Ricky D. Parker and James Myers v. Schlumberger Technology Corporation
01-14-01018-CV
| Tex. App. | Jun 23, 2015Background
- Schlumberger bought Parker Energy Services; Parker and Myers signed Intellectual Property, Confidential Information, and Non-Compete (ICN) agreements and (for Myers) a Retention Bonus Contract with one-year post‑employment noncompete and non‑solicit provisions.
- Parker resigned Oct. 2, 2013; Schlumberger contends Parker and Myers began preparing and then soliciting competing business (Professional Wireline / PWL) in 2014, including ordering trucks, tools, recruiting former Schlumberger employees, and obtaining MSAs with customers.

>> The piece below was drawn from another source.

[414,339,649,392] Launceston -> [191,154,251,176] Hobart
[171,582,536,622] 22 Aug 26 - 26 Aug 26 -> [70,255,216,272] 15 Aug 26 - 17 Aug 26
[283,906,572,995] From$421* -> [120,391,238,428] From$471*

- Schlumberger obtained a temporary restraining order (Oct. 9, 2014) and a temporary injunction (Dec. 18, 2014) enjoining Parker and Myers broadly from working for or assisting competing wireline businesses, soliciting established customers, and using/confidentially handling proprietary materials; bond ultimately set at $50,000.
- Parker and Myers appealed interlocutorily, challenging denial of arbitration and the injunction; the First Court of Appeals stayed trial-court proceedings but allowed the trial court to hear and modify injunction issues.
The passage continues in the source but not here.